§ Revision comparison data:
%%

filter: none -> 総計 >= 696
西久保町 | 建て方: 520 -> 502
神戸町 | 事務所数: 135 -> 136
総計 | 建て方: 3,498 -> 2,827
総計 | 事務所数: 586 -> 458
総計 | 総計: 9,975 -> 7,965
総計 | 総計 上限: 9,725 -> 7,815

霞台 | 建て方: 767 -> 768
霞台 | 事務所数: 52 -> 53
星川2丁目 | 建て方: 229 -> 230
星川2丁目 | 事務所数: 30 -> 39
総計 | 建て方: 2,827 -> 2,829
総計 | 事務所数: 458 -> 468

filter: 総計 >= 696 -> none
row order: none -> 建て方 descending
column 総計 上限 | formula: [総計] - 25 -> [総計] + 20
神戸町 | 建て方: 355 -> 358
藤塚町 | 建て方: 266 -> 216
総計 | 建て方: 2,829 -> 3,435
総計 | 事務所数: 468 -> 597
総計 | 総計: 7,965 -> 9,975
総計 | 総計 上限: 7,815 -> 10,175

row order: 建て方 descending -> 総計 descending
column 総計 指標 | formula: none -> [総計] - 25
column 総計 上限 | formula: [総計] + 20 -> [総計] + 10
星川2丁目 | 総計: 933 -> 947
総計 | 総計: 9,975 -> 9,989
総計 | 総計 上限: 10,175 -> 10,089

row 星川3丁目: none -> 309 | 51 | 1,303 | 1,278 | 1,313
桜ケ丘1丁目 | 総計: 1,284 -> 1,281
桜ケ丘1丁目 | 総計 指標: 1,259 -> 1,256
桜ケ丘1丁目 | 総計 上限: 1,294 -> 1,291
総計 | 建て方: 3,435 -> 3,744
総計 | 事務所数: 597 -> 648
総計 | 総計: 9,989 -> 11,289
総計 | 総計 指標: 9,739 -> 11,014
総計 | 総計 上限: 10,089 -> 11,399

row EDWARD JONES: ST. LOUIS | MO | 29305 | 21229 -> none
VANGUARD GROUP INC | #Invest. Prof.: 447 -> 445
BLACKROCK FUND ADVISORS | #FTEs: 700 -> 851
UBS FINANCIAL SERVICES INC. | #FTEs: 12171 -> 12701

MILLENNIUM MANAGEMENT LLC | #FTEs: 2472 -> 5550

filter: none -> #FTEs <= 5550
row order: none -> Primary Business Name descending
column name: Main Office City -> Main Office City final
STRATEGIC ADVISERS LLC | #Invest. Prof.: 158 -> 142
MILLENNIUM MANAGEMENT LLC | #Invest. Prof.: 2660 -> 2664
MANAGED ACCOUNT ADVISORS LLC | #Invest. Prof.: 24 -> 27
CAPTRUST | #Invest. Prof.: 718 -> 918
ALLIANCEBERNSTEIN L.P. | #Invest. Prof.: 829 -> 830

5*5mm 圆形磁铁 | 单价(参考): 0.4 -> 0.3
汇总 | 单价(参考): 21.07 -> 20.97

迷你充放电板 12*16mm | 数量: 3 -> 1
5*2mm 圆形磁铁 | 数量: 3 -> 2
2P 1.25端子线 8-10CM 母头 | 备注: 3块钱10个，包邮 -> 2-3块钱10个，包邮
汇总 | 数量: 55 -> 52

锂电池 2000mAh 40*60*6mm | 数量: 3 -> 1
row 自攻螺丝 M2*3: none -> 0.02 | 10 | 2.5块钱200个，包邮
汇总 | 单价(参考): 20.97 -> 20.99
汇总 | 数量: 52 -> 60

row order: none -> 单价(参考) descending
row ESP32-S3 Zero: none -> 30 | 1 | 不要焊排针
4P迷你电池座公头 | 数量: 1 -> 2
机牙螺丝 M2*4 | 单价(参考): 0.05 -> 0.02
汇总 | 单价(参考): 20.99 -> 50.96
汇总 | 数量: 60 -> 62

%%

§ Exercise objective:
Above are the lines; repeat exactly the ones from the line containing "MILLENNIUM MANAGEMENT LLC | #Invest." down to the line containing "5*2mm 圆形磁铁 | 数量: 3 -> 2", both inclusive.

§ Written solution:
MILLENNIUM MANAGEMENT LLC | #Invest. Prof.: 2660 -> 2664
MANAGED ACCOUNT ADVISORS LLC | #Invest. Prof.: 24 -> 27
CAPTRUST | #Invest. Prof.: 718 -> 918
ALLIANCEBERNSTEIN L.P. | #Invest. Prof.: 829 -> 830

5*5mm 圆形磁铁 | 单价(参考): 0.4 -> 0.3
汇总 | 单价(参考): 21.07 -> 20.97

迷你充放电板 12*16mm | 数量: 3 -> 1
5*2mm 圆形磁铁 | 数量: 3 -> 2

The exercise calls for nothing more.